Instructions for the task
Search the entries below for the word "when" and copy every line where it appears.

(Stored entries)
+++++
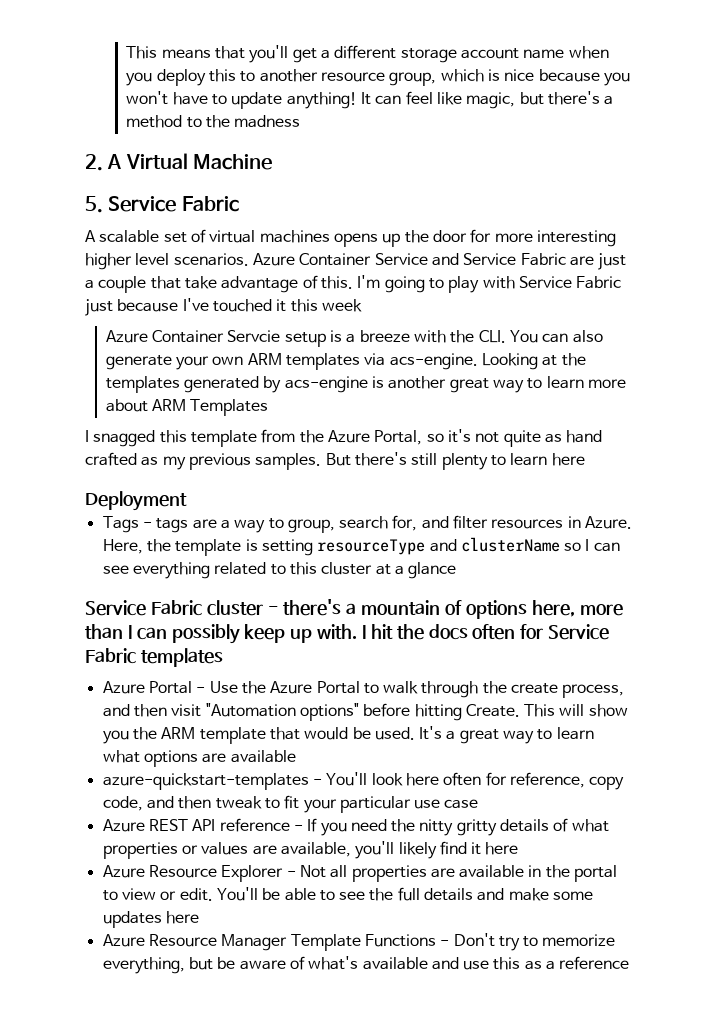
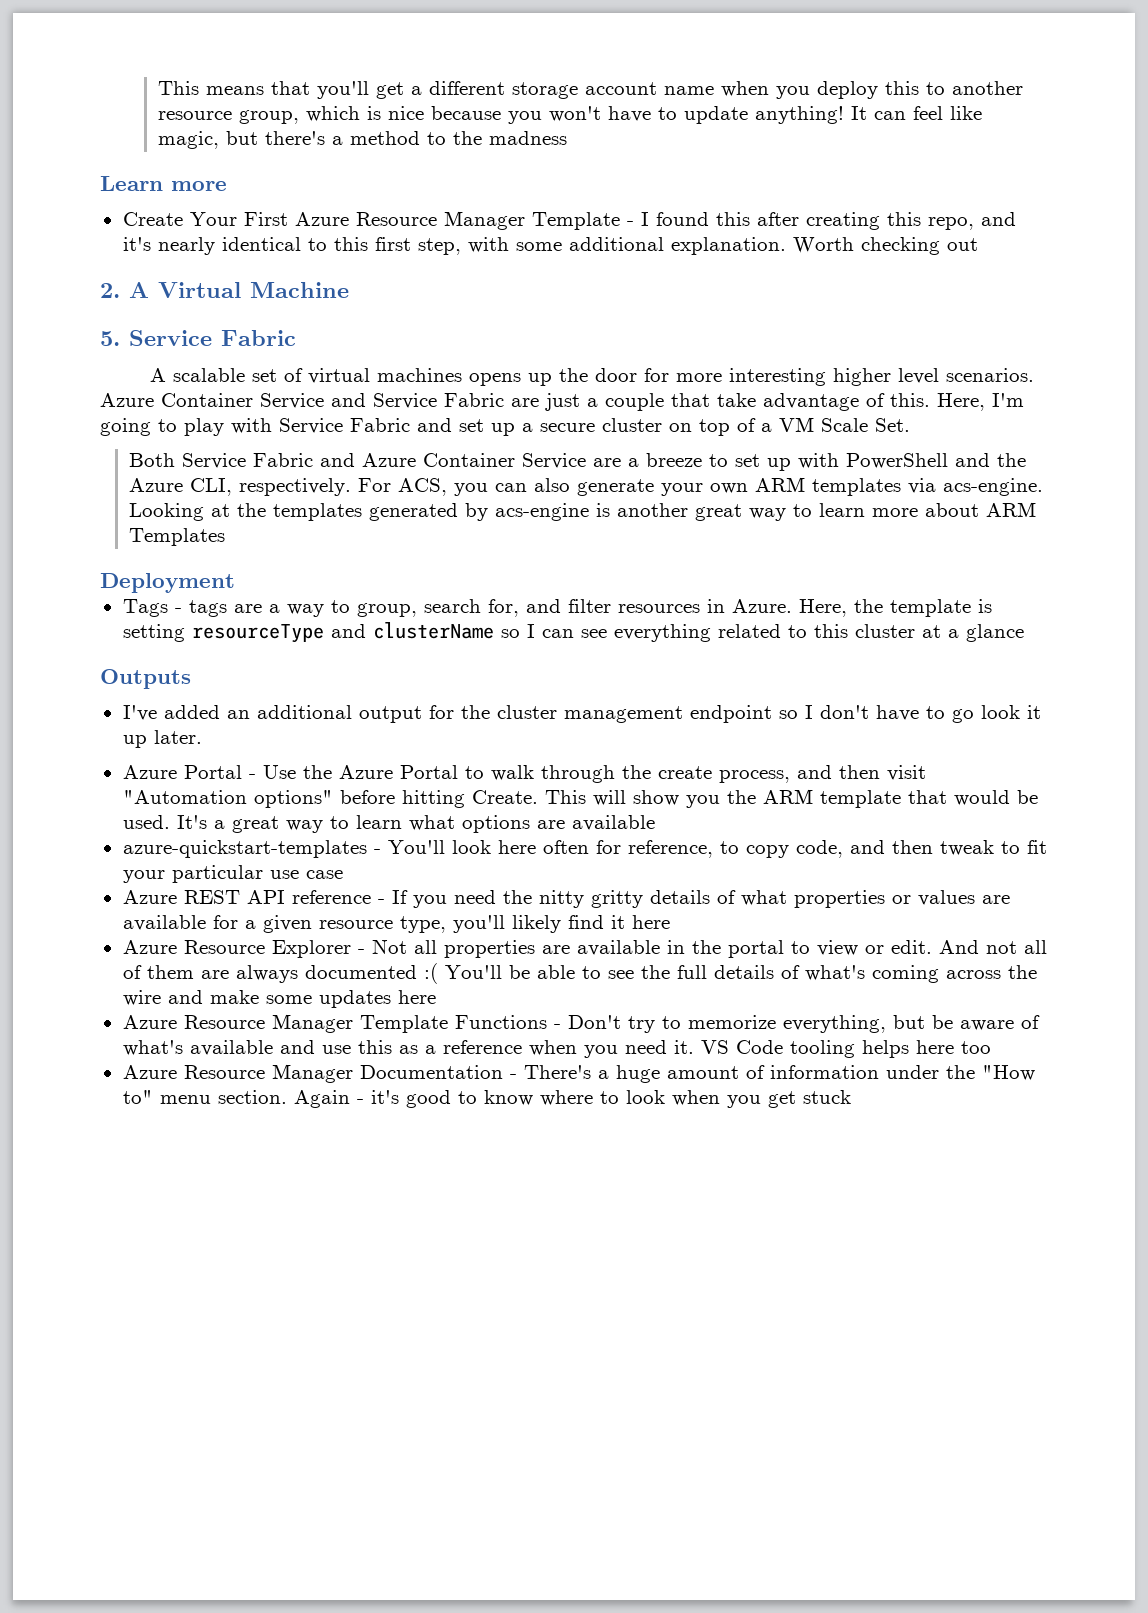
+ Learn more
+ Create Your First Azure Resource Manager Template - I found this after creating this repo, and it's nearly identical to this first step, with some additional explanation. Worth checking out
- I'm going to play with Service Fabric just because I've touched it this week
- Azure Container Servcie setup is a breeze with the CLI. You can also generate your own ARM templates via acs-engine.
+ Here, I'm going to play with Service Fabric and set up a secure cluster on top of a VM Scale Set.
+ Both Service Fabric and Azure Container Service are a breeze to set up with PowerShell and the Azure CLI, respectively. For ACS, you can also generate your own ARM templates via acs-engine.
- I snagged this template from the Azure Portal, so it's not quite as hand crafted as my previous samples. But there's still plenty to learn here
- Service Fabric cluster - there's a mountain of options here, more than I can possibly keep up with. I hit the docs often for Service Fabric templates
+ Outputs
+ I've added an additional output for the cluster management endpoint so I don't have to go look it up later.
- azure-quickstart-templates - You'll look here often for reference, copy code, and then tweak to fit your particular use case
+ azure-quickstart-templates - You'll look here often for reference, to copy code, and then tweak to fit your particular use case
- Azure REST API reference - If you need the nitty gritty details of what properties or values are available, you'll likely find it here
+ Azure REST API reference - If you need the nitty gritty details of what properties or values are available for a given resource type, you'll likely find it here
- You'll be able to see the full details and make some updates here
+ And not all of them are always documented :( You'll be able to see the full details of what's coming across the wire and make some updates here
- Azure Resource Manager Template Functions - Don't try to memorize everything, but be aware of what's available and use this as a reference
+ Azure Resource Manager Template Functions - Don't try to memorize everything, but be aware of what's available and use this as a reference when you need it. VS Code tooling helps here too
+ Azure Resource Manager Documentation - There's a huge amount of information under the "How to" menu section. Again - it's good to know where to look when you get stuck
+++++
Your response
+ Azure Resource Manager Template Functions - Don't try to memorize everything, but be aware of what's available and use this as a reference when you need it. VS Code tooling helps here too
+ Azure Resource Manager Documentation - There's a huge amount of information under the "How to" menu section. Again - it's good to know where to look when you get stuck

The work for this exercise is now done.